Chandler’s short stories and novels are evocatively written, conveying the time, place, and ambience of Los Angeles and environs in the 1930s and 1940s. The places are real, if pseudonymous: Bay City is Santa Monica, Gray Lake is Silver Lake, and Idle Valley a synthesis of rich San Fernando Valley communities.
Raymond Chandler also was a perceptive critic of pulp fiction; his essay "The Simple Art of Murder" is the standard reference work in the field.
All of his novels have been cinematically adapted, notably The Big Sleep (1946), by Howard Hawks, with Humphrey Bogart as Philip Marlowe; novelist William Faulkner was a co-screenplay writer. Raymond Chandler's few screen writing efforts and the cinematic adaptation of his novels proved stylistically and thematically influential upon the American film noir genre.

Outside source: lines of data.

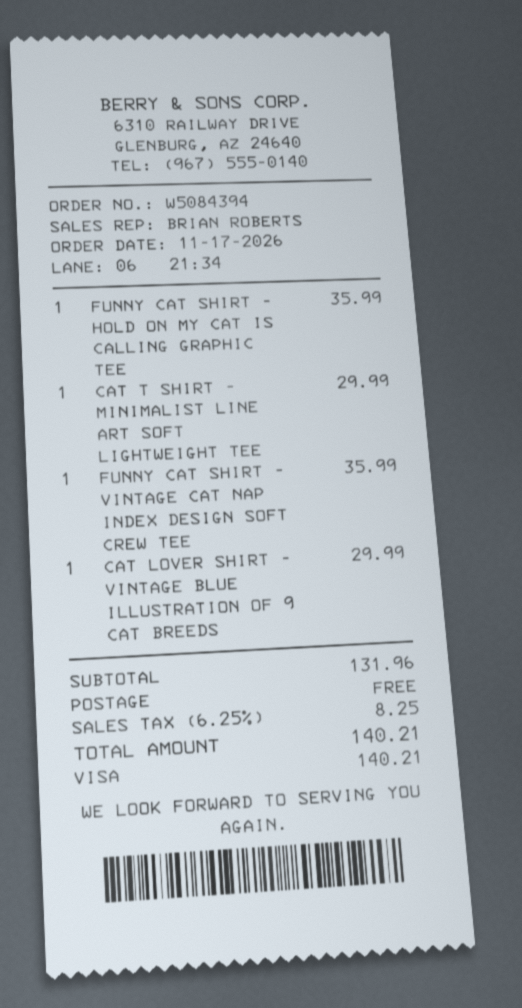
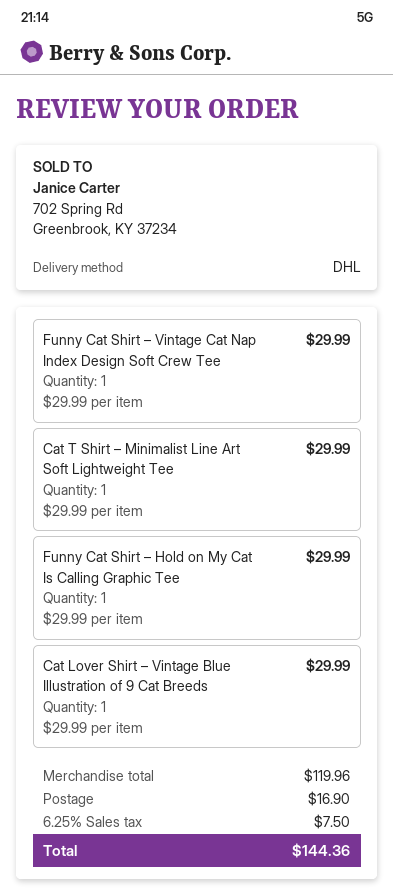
FUNNY CAT SHIRT – HOLD ON MY CAT IS CALLING GRAPHIC TEE: 1 for 35.99 -> 1 for 29.99
FUNNY CAT SHIRT – VINTAGE CAT NAP INDEX DESIGN SOFT CREW TEE: 1 for 35.99 -> 1 for 29.99
subtotal: 131.96 -> 119.96
shipping: 0.00 -> 16.90
tax: 6.25% = 8.25 -> 6.25% = 7.50
total: 140.21 -> 144.36

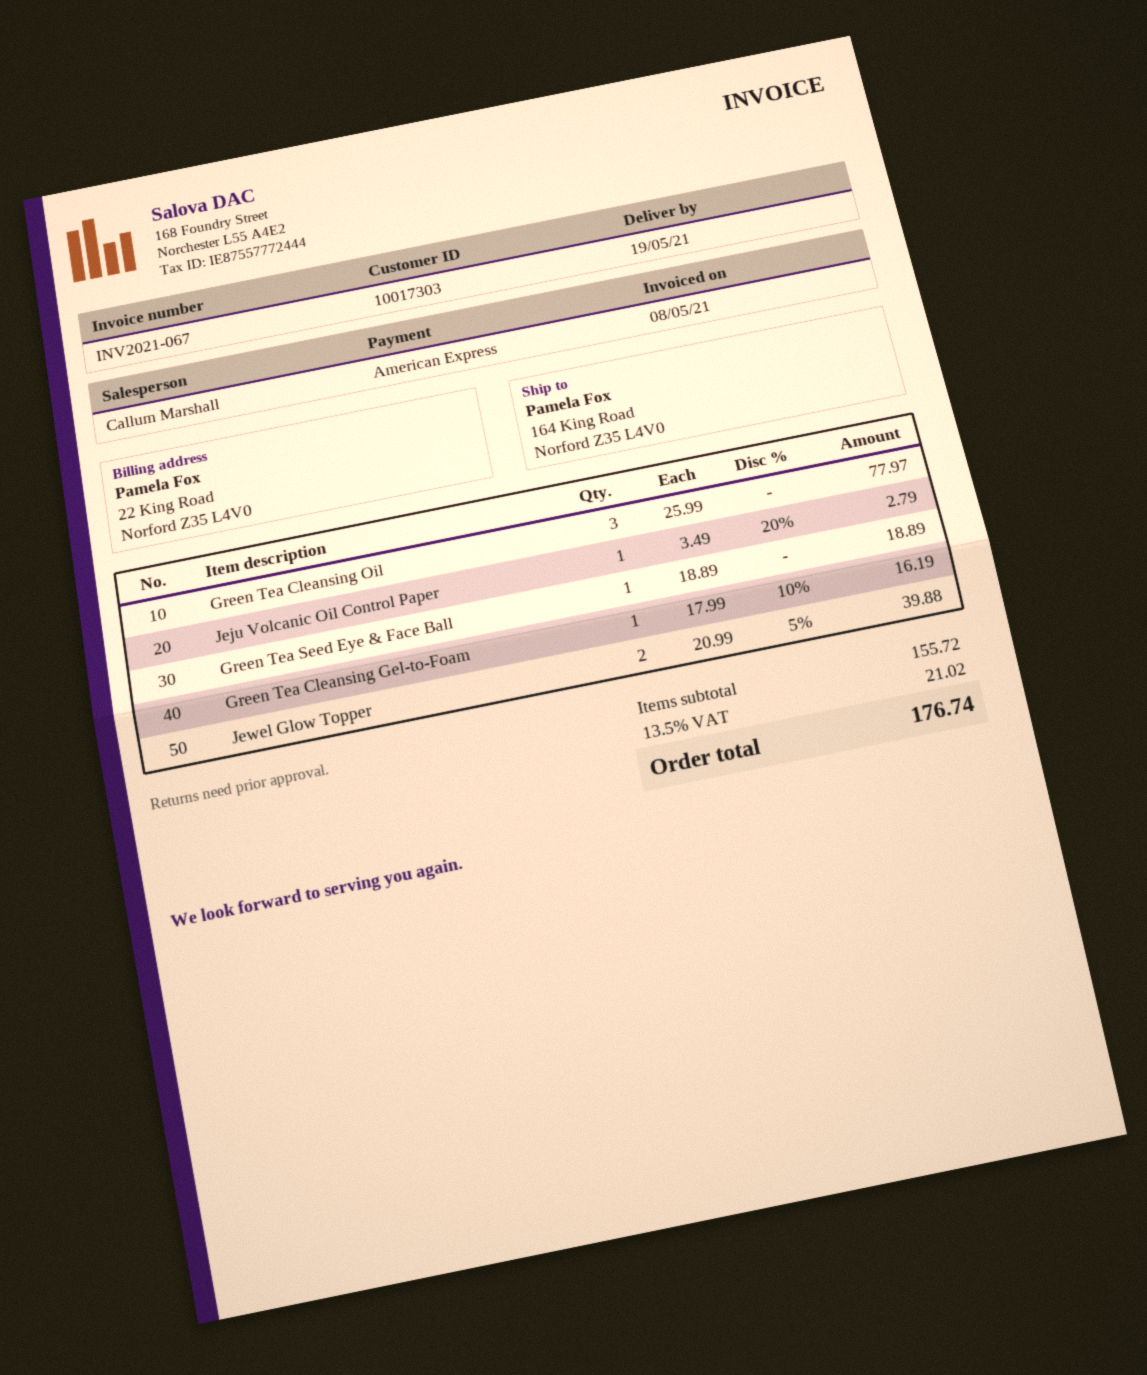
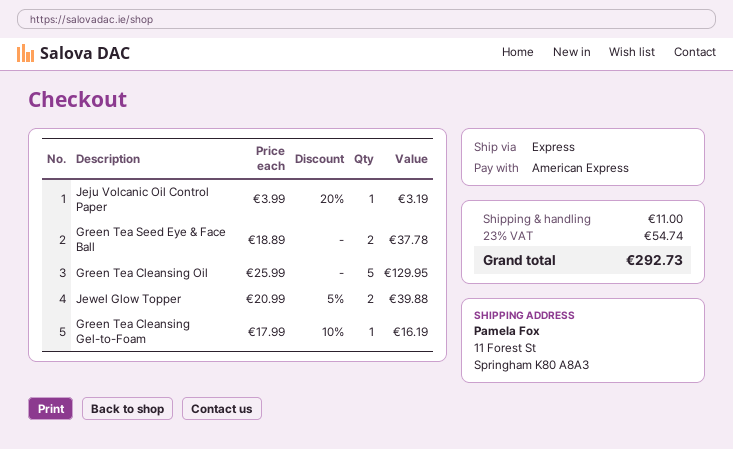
ship to: 164 King Road, Norford Z35 L4V0 -> 11 Forest St, Springham K80 A8A3
Green Tea Cleansing Oil: 3 x 25.99 = 77.97 -> 5 x 25.99 = 129.95
Jeju Volcanic Oil Control Paper: 1 x 3.49 - 20% = 2.79 -> 1 x 3.99 - 20% = 3.19
Green Tea Seed Eye & Face Ball: 1 x 18.89 = 18.89 -> 2 x 18.89 = 37.78
shipping: none -> 11.00
tax: 13.5% = 21.02 -> 23% = 54.74
total: 176.74 -> 292.73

These are the criminal cases of Philip Marlowe, a Los Angeles private investigator. Their plots follow a pattern in which the men and women hiring him reveal themselves as corrupt, corrupting, and criminally complicit as those against whom he must protect his erstwhile employers.

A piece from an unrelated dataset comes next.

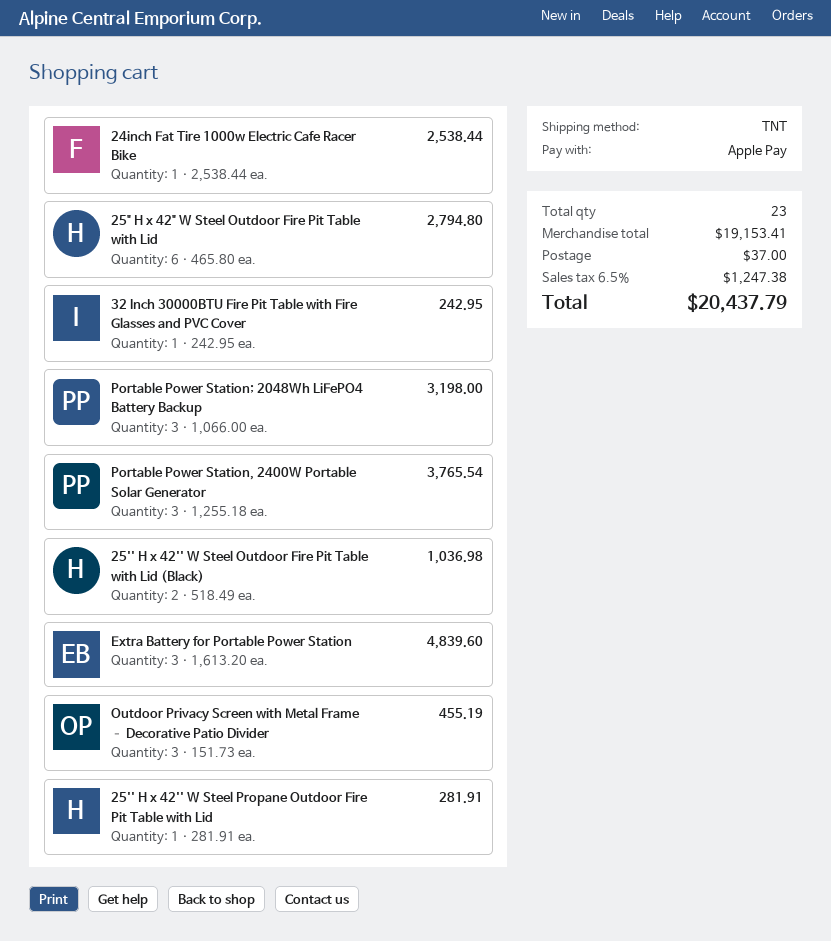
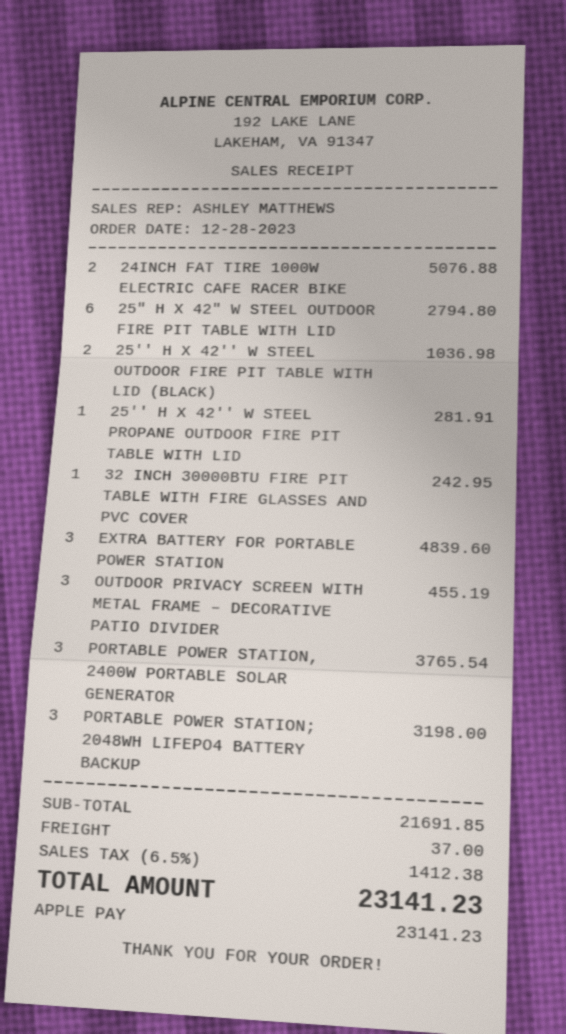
24inch Fat Tire 1000w Electric Cafe Racer Bike: 1 for 2538.44 -> 2 for 5076.88
subtotal: 19153.41 -> 21691.85
tax: 6.5% = 1247.38 -> 6.5% = 1412.38
total: 20437.79 -> 23141.23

Interestingly, in the 1950s radio series The Adventures of Philip Marlowe, that included adaptations of the short stories, the Philip Marlowe name was replaced with the names of other detectives, e.g. Steve Grayce, in The King in Yellow. In fact, such changes restored the stories to their originally published versions. It was later, when they were republished, as Philip Marlowe stories that the Philip Marlowe name was used, with the exception being The Pencil.
Most of the short stories published before 1940 appeared in pulp magazines like Black Mask, and so had a limited readership. Chandler was able to recycle the plot lines and characters from those stories when he turned to writing novels intended for a wider audience.
I'll Be Waiting, The Bronze Door and Professor Bingo's Snuff all feature unnatural deaths and investigators (a hotel detective, Scotland Yard and California local police, respectively), but the emphasis is not on the investigation of the deaths.